▸ **Supplied records**:
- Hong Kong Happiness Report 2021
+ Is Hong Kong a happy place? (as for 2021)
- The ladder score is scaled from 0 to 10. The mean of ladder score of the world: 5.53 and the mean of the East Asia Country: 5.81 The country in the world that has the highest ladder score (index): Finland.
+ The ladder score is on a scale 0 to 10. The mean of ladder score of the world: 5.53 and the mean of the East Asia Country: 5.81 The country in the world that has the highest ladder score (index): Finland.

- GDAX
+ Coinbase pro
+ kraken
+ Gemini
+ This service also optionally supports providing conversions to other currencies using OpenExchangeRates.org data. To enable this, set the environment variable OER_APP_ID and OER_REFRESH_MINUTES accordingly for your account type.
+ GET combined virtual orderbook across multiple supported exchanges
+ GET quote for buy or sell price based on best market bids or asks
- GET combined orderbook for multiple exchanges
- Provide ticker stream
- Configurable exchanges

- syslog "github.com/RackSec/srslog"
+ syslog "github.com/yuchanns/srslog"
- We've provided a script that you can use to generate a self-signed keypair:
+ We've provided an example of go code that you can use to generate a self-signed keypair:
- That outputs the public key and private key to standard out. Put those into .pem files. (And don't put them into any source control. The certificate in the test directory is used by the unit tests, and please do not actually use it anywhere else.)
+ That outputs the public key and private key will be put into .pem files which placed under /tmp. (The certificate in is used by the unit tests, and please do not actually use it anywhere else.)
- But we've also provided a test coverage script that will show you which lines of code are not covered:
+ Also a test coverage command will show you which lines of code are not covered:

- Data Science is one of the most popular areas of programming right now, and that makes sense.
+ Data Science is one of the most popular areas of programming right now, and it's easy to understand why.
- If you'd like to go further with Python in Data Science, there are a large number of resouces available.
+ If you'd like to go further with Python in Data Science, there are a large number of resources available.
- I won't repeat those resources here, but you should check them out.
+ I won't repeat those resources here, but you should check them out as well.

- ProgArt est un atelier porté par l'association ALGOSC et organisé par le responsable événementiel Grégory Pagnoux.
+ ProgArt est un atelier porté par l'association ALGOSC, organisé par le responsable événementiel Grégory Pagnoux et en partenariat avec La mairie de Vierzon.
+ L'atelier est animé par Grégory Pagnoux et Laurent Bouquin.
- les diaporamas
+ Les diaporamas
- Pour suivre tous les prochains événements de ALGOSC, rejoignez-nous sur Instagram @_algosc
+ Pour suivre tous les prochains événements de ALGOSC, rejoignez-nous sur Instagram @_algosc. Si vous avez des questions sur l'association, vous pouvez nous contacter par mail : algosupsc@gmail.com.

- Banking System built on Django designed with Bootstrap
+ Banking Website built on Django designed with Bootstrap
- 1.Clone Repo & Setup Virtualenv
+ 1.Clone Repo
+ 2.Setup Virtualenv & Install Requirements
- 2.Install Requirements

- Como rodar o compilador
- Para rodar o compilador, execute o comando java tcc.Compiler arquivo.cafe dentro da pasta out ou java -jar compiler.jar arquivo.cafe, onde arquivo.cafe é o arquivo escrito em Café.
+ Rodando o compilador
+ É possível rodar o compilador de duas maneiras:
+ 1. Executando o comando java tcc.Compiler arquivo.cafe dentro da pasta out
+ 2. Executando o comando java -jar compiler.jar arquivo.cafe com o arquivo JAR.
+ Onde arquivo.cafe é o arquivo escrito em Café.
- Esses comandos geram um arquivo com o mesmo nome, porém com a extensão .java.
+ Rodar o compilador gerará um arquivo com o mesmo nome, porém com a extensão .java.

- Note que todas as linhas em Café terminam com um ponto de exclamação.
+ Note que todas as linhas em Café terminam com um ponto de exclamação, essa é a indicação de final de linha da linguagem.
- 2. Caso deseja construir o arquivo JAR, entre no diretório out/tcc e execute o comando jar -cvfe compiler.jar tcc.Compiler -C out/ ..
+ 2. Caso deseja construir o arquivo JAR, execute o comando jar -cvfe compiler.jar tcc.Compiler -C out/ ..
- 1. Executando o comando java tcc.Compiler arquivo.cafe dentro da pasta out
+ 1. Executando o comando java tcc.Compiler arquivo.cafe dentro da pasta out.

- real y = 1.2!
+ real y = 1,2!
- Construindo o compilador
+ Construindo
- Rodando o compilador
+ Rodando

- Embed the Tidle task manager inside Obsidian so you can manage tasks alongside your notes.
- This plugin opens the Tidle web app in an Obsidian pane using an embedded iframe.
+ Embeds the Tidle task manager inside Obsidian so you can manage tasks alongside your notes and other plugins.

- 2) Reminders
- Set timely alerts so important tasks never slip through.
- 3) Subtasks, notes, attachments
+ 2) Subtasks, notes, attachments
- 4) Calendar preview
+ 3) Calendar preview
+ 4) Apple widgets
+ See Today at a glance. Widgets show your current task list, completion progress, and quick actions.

▸ **Your goal**: Pull every line holding "Bootstrap" out of the records.

▸ **Reply**:
- Banking System built on Django designed with Bootstrap
+ Banking Website built on Django designed with Bootstrap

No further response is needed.